Anderson Bergeron believes that's precisely the case. She thinks boards – and in particular the head hunters they engage to seek out potential executives and artistic directors – discount Canadians in the process. "It's an insecurity: We feel we have to hire from abroad," she said. "How do we change that perception?"

The answer across the country is mentorships and training. Business for the Arts will launch a program pairing leaders of small to mid-sized organizations with 20 established executives in the field, including Neef at the COC, Michele Maheux at the Toronto International Film Festival, Anthony Sargent of Luminato, Barry Hughson of the National Ballet of Canada, Marah Braye of Harbourfront Centre and Gideon Arthurs of the National Theatre School (NTS), who himself moved to that job from a smaller organization, Toronto's Tarragon Theatre.

Meanwhile, the Banff Centre and NTS are collaborating on a new professional training program in which 19 arts leaders are currently undergoing intensive instruction on defining their purpose, honing their business skills, building their networks and ensuring their organizations have the biggest social impact.

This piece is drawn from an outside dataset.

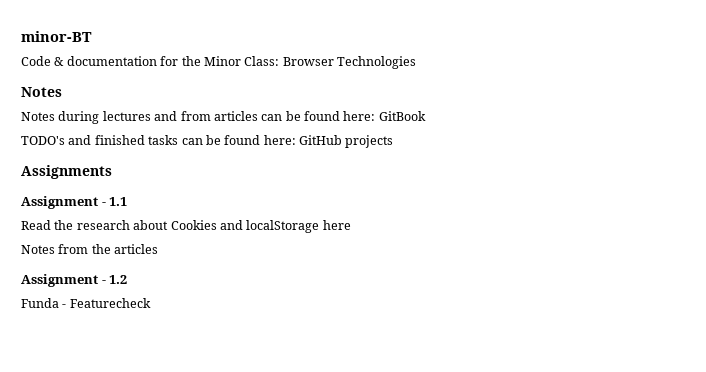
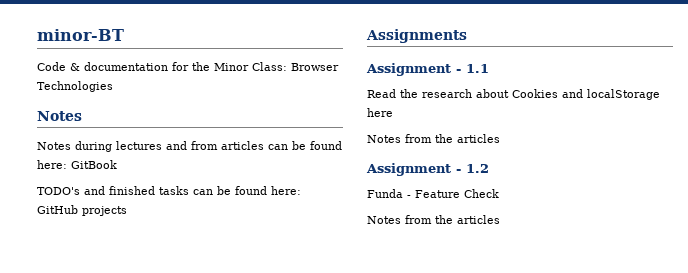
- Funda - Featurecheck
+ Funda - Feature Check
+ Notes from the articles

The first cohort of leaders from small- and mid-sized arts organizations – such as Vancouver's Pacific Theatre, the Regina Folk Festival and the Southern Alberta Art Gallery – have been learning from Taylor, former CEO of the National Arts Strategies in the United States, where she had created a similar program.

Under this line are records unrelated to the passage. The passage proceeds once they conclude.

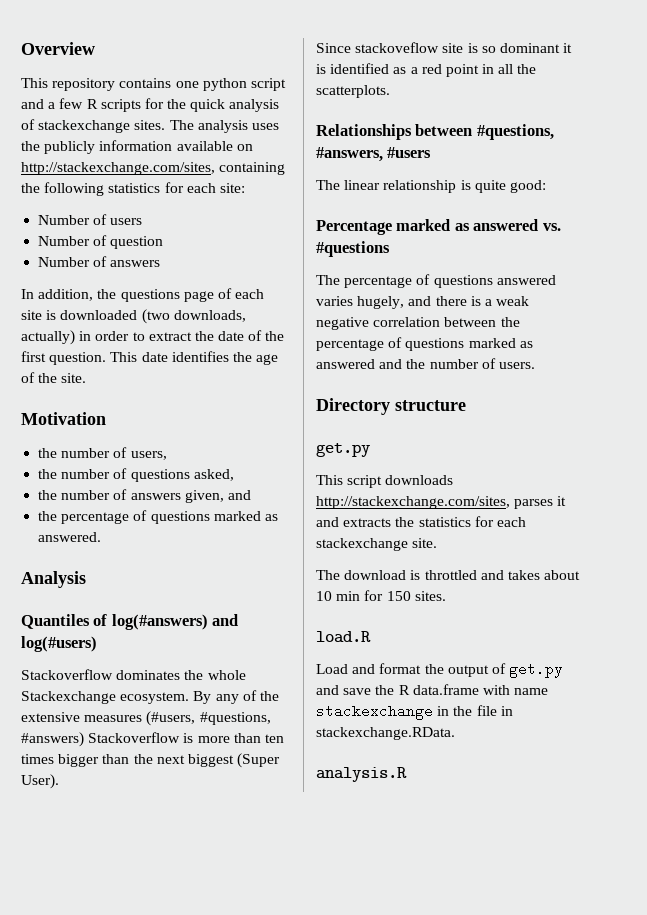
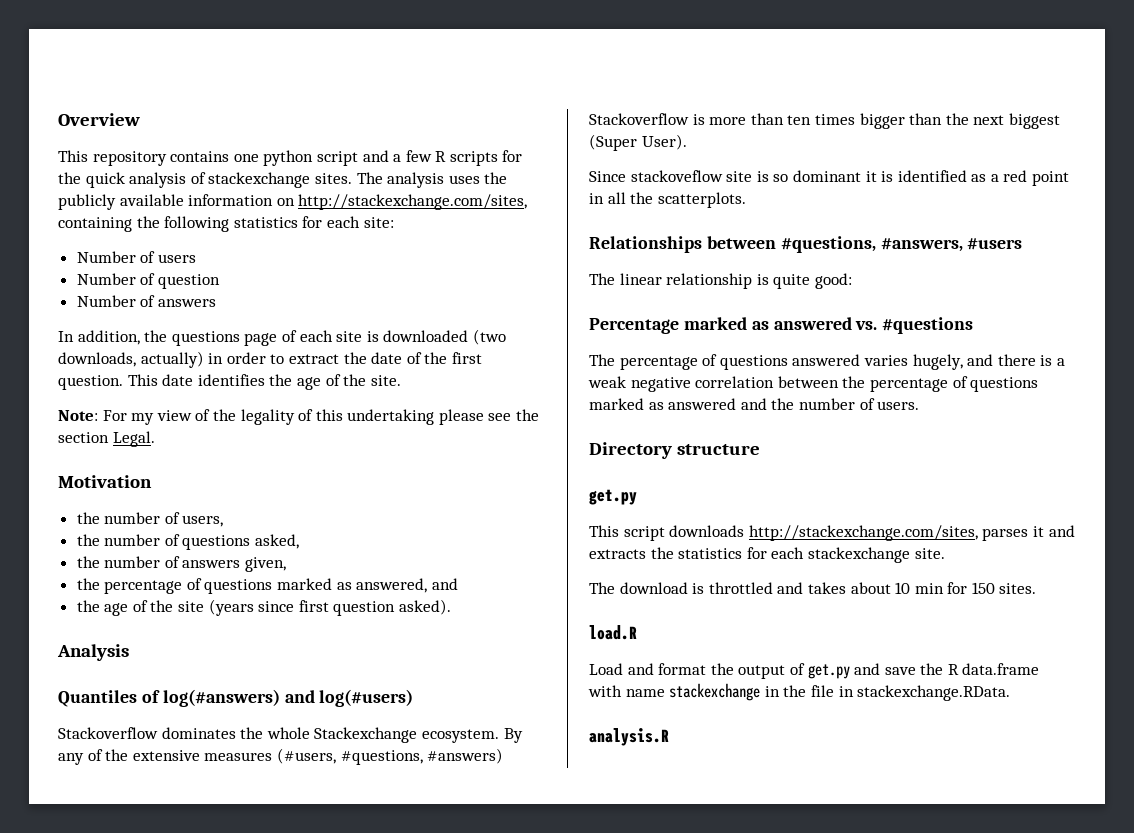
- The analysis uses the publicly information available on http://stackexchange.com/sites, containing the following statistics for each site:
+ The analysis uses the publicly available information on http://stackexchange.com/sites, containing the following statistics for each site:
+ Note: For my view of the legality of this undertaking please see the section Legal.
- the number of answers given, and
- the percentage of questions marked as answered.
+ the number of answers given,
+ the percentage of questions marked as answered, and
+ the age of the site (years since first question asked).

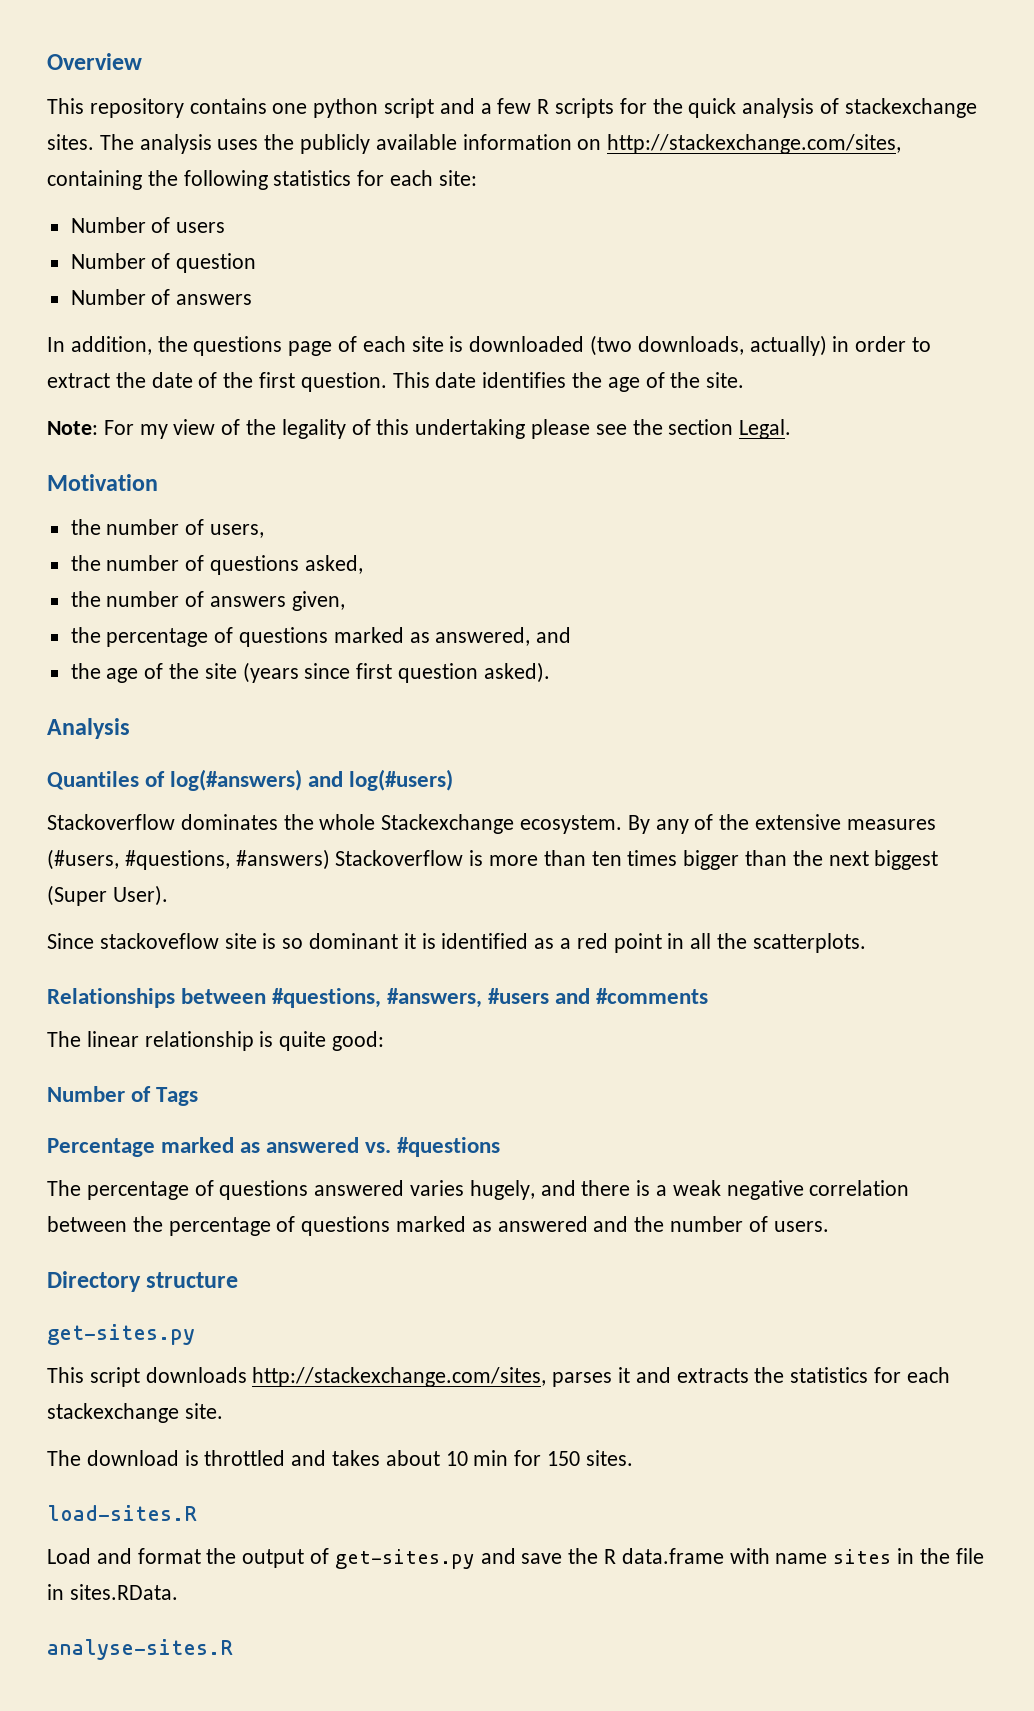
- Relationships between #questions, #answers, #users
+ Relationships between #questions, #answers, #users and #comments
+ Number of Tags
  Directory structure
- get.py
+ get-sites.py
- load.R
+ load-sites.R
- Load and format the output of get.py and save the R data.frame with name stackexchange in the file in stackexchange.RData.
- analysis.R
+ Load and format the output of get-sites.py and save the R data.frame with name sites in the file in sites.RData.
+ analyse-sites.R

She joined Banff in 2016, first as a consultant and then as interim VP of arts and leadership after she spoke out on the need to groom new leaders at the Canadian Arts Summit, and she agrees there was something counterintuitive about signing her up for the job. "Is there a rich irony in having an American do this? Yes. But I've done it before, I had the skills; it was quicker. When you are an outsider you see all the good things you don't see if you are in the middle of it. I am very pro-Canadian."

Besides, Taylor only signed on to be VP of arts and leadership at Banff on a temporary basis. She recently helped replace herself with a permanent candidate, long-time Vancouver arts administrator and teacher Howard Jang, who took up the job last month. Of course, he's Canadian.